No fue un rayo de luz lo que la despertó.
Ni el canto de un ave, ni una voz que llamara su nombre.
Fue el aroma del fuego vivo, del incienso suave, y el susurro templado del bosque que respiraba en equilibrio.
Fue el crujido apacible de la madera…
Y el calor de unas sábanas bien tejidas, suaves como la leche de las nubes, que acariciaban su piel con respeto y ternura.
Hebe abrió los ojos.
No de golpe. No con temor.
Los abrió como quien regresa de muy lejos, de una travesía sin mapas ni finales.
Sus párpados pesaban como si llevaran siglos cerrados… y, en cierto modo, así era.
Lo primero que vio fue un techo de madera clara, trabajado con amor y paciencia.
El hogar de Hefesto y Artemisa. La cabaña sagrada, escondida entre el limbo de Olimpia y los suspiros del Olimpo.
Un lugar que no pertenecía ni al mundo de los hombres ni al de los dioses, sino a ese espacio donde el alma podía sanar sin ser observada.
Sus dedos, finos como hilos de néctar, se movieron primero.
Luego sus labios, secos, articularon un nombre sin voz.
Y cuando giró el rostro, vio sobre una mesa de piedra pulida una vasija con agua fresca, flores silvestres y un pequeño amuleto de luna tallado: Artemisa.
La diosa cazadora no estaba en ese momento, pero su esencia impregnaba el aire con firmeza maternal.
Una protección elegante, sabia y silenciosa.
Y entonces sintió otro aroma.
Humo.
Hierro fundido.
El calor inconfundible de un hermano.
—Hefesto… —susurró ella, como quien reencuentra un pedazo perdido de su infancia.
No necesitaba verlo para saber que estaba cerca. Su fuego era distinto. No abrasaba, envolvía.
Como un escudo.

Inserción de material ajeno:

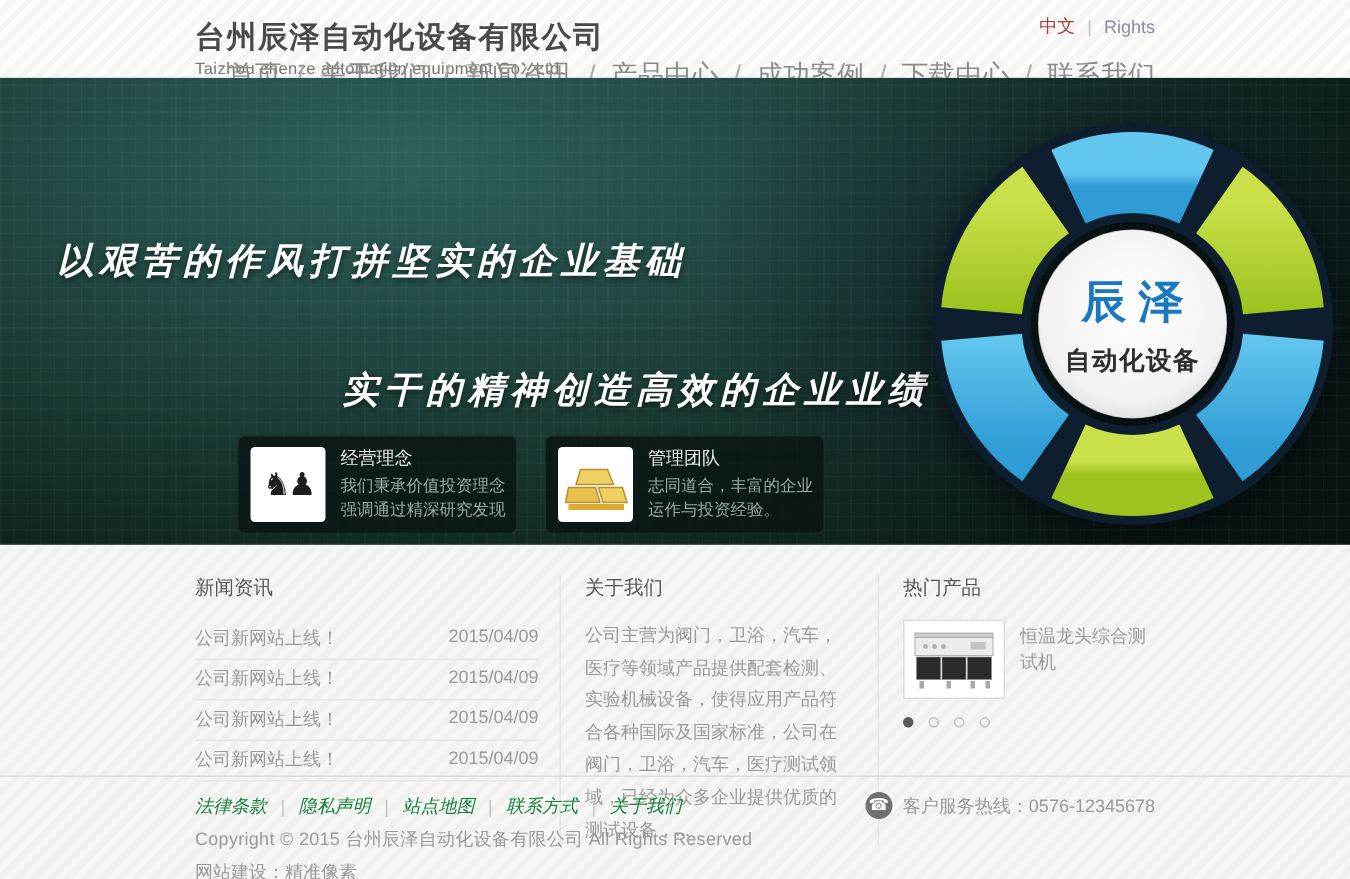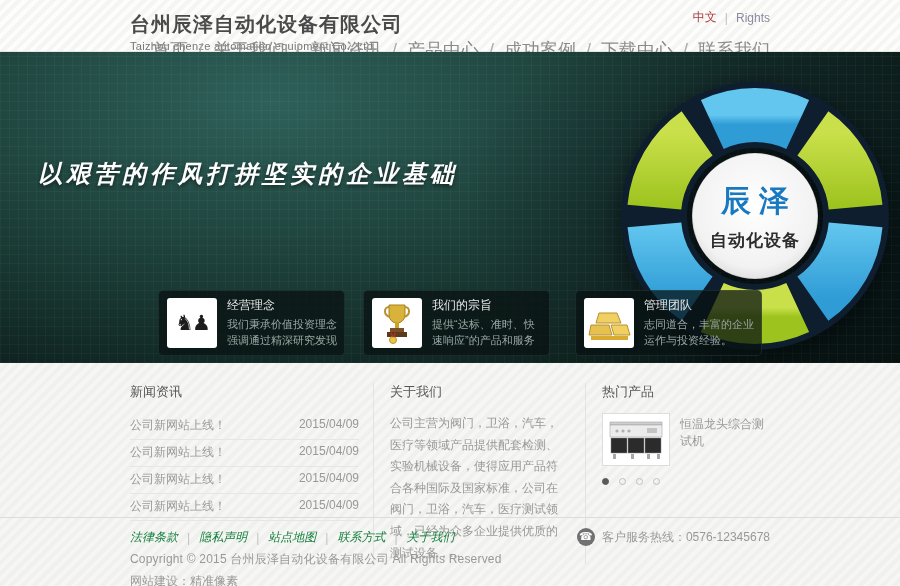--- a/index.html
+++ b/index.html
@@ -122,6 +122,7 @@
 
 <div class="hero">
   <div class="slogan s1">以艰苦的作风打拼坚实的企业基础</div>
+  <div class="slogan s3">实干的精神创造高效的企业业绩</div>
 
   <div class="ring-wrap">
     <svg width="270" height="270" viewBox="0 0 270 270">

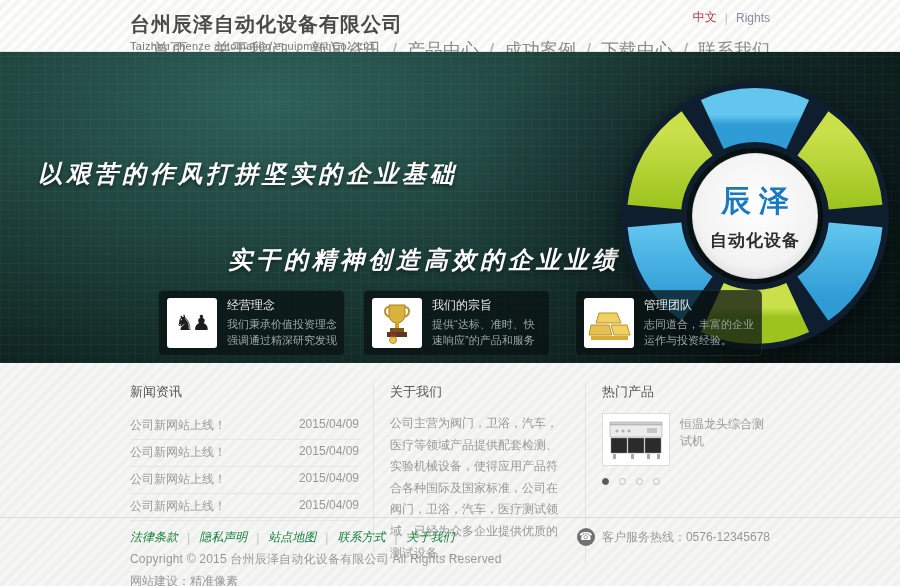--- a/index.html
+++ b/index.html
@@ -169,25 +169,6 @@
     </div>
     <div class="card">
       <div class="thumb">
-        <svg width="40" height="44" viewBox="0 0 40 44">
-          <path d="M12 4 h16 v10 a8 8 0 0 1 -16 0 z" fill="#d9b23a" stroke="#a8821f" stroke-width="1"></path>
-          <path d="M12 6 c-5 0 -6 8 1 10" fill="none" stroke="#b8912e" stroke-width="2"></path>
-          <path d="M28 6 c5 0 6 8 -1 10" fill="none" stroke="#b8912e" stroke-width="2"></path>
-          <rect x="18" y="21" width="4" height="6" fill="#c9a227"></rect>
-          <rect x="13" y="27" width="14" height="4" fill="#7a4f28"></rect>
-          <rect x="10" y="31" width="20" height="5" fill="#5d3a1c"></rect>
-          <circle cx="16" cy="39" r="3.5" fill="#e8c547" stroke="#b8912e"></circle>
-          <path d="M14 32 l2 4 M18 32 l-1 4" stroke="#b03030" stroke-width="1.5" fill="none"></path>
-        </svg>
-      </div>
-      <div class="card-text">
-        <div class="card-title">我们的宗旨</div>
-        <div class="card-line">提供“达标、准时、快</div>
-        <div class="card-line">速响应”的产品和服务</div>
-      </div>
-    </div>
-    <div class="card">
-      <div class="thumb">
         <svg width="44" height="40" viewBox="0 0 44 40">
           <path d="M12 10 L30 10 L34 20 L9 20 Z" fill="#f0d060" stroke="#b8912e"></path>
           <path d="M4 22 L22 22 L25 32 L2 32 Z" fill="#e6c14f" stroke="#b8912e"></path>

Como una promesa.
Se quedó unos segundos inmóvil.
Recordó los tigrecitos, Iki e Iker…
Recordó su cuerpo rendido, el templo olvidado, y las palabras que no pudo decir antes de desaparecer del mundo.
Recordó el amor.
Y su decisión.
Ya no lo sentiría como antes. No como herida, ni como necesidad.
Lo dejó atrás. Lo entregó a Afrodita.
Y ahora… ahora, al volver a sí, sintió su alma vacía de peso.
Pero no vacía de luz.
Su corazón ya no dolía, pero tampoco latía con euforia.

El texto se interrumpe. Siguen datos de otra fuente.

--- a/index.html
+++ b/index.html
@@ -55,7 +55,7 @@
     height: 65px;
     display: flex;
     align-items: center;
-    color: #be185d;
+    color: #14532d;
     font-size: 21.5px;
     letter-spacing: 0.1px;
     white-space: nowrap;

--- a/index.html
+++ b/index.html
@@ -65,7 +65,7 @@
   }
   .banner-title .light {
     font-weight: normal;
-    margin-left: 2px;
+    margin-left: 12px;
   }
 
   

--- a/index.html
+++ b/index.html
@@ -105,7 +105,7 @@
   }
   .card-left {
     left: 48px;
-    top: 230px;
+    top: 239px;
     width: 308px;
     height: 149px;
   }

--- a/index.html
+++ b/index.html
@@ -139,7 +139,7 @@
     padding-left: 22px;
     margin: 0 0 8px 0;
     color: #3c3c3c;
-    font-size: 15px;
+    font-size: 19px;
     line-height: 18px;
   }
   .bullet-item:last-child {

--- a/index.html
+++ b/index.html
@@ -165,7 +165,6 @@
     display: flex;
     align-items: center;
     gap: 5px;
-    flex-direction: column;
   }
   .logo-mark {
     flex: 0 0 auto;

Era calmo. Como una laguna en primavera.
Ella sonrió, sin alegría desbordante, pero con un nuevo tipo de serenidad: la que nace cuando una ha sobrevivido a sí misma.
Se sentó en la cama, y se cubrió los hombros con una capa tejida de lino y hojas de olivo.
Respiró hondo.
Miró al mundo a través de una pequeña ventana abierta… y en ese instante, dos pares de ojos la miraban desde el borde del bosque.
Iki e Íker.
Sus tigrecitos.
El pelaje blanco como la luna nueva.
Sentados en reverencia, vigilantes, como si siempre hubieran sabido que ella volvería.
Hebe bajó la cabeza con suavidad.
Y por primera vez desde que desapareció en su propio abismo, murmuró una frase para sí:
—Soy la luz que sobrevive al eclipse. Y estoy despierta.